TASK TO CARRY OUT >>
Where the word "grit" shows up in the entries below, please copy the whole line.

Screenshot and code edit data:

'''

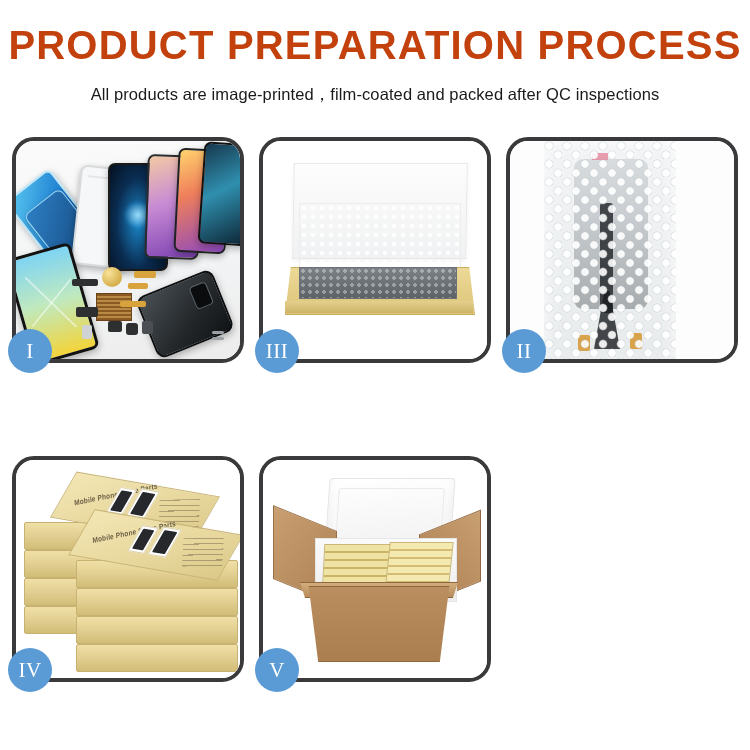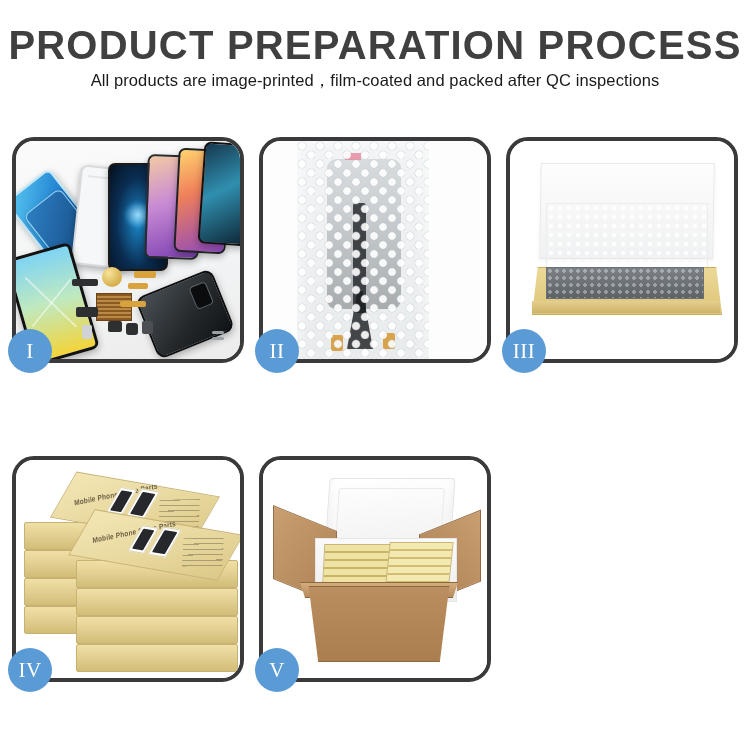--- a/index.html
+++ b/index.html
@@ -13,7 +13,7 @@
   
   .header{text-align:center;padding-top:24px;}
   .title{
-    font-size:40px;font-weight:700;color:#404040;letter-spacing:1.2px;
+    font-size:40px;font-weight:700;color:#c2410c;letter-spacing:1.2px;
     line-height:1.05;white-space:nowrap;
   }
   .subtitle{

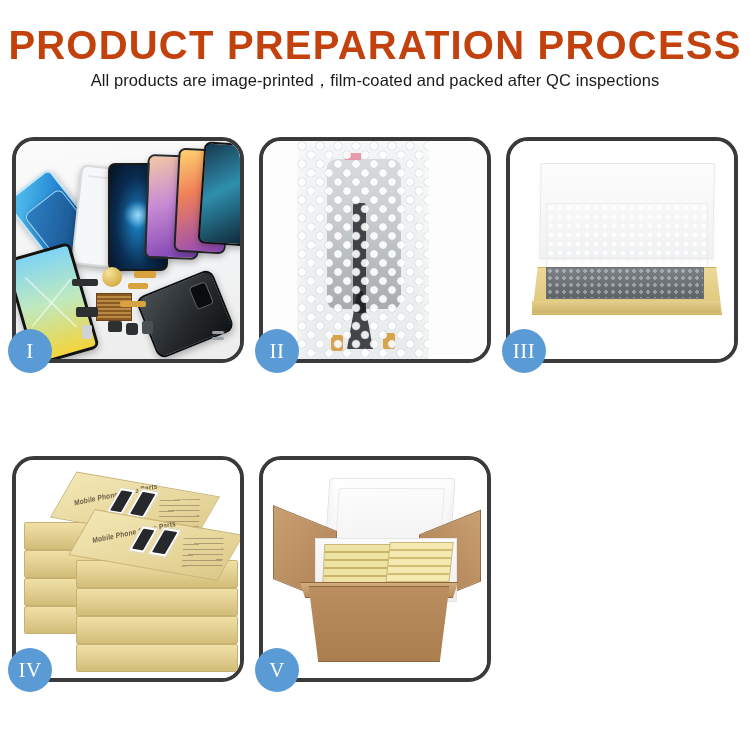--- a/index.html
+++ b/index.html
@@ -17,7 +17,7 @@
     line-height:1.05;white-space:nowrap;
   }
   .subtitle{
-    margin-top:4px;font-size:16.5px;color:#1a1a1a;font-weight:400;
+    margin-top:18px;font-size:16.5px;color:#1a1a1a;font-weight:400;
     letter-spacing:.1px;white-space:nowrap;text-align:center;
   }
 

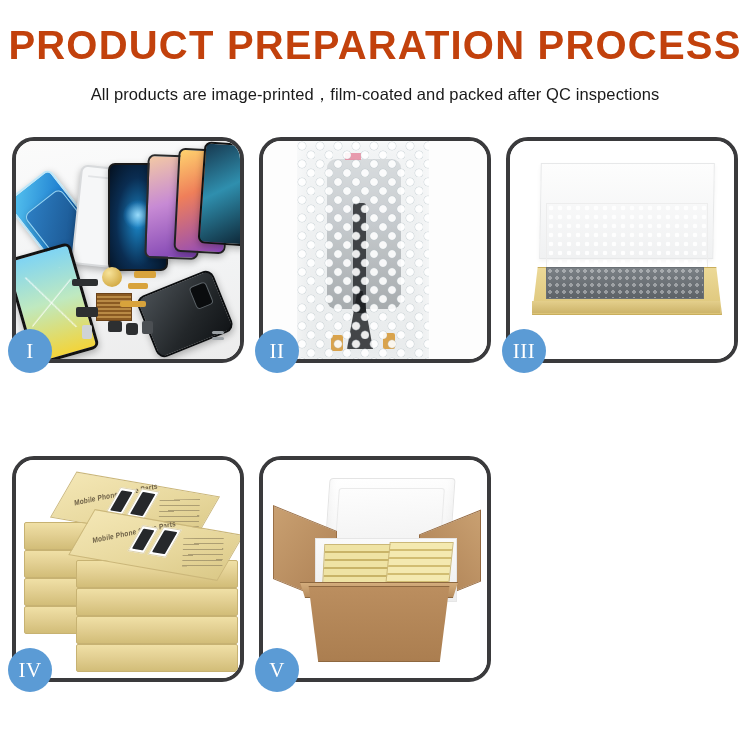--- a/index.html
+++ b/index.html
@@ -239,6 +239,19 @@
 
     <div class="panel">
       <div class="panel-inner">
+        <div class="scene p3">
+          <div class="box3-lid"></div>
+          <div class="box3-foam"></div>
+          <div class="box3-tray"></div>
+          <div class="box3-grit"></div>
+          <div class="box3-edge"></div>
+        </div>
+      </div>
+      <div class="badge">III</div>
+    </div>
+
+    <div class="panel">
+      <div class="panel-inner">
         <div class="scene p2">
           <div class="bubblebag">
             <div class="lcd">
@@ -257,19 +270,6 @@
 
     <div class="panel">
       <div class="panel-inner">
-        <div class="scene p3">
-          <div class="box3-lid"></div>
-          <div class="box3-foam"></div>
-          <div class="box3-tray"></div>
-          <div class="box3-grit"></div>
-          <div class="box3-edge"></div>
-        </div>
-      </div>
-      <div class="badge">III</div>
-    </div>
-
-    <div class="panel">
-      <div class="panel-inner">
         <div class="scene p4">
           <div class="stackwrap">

'''

YOUR SOLUTION >>
+          <div class="box3-grit"></div>
-          <div class="box3-grit"></div>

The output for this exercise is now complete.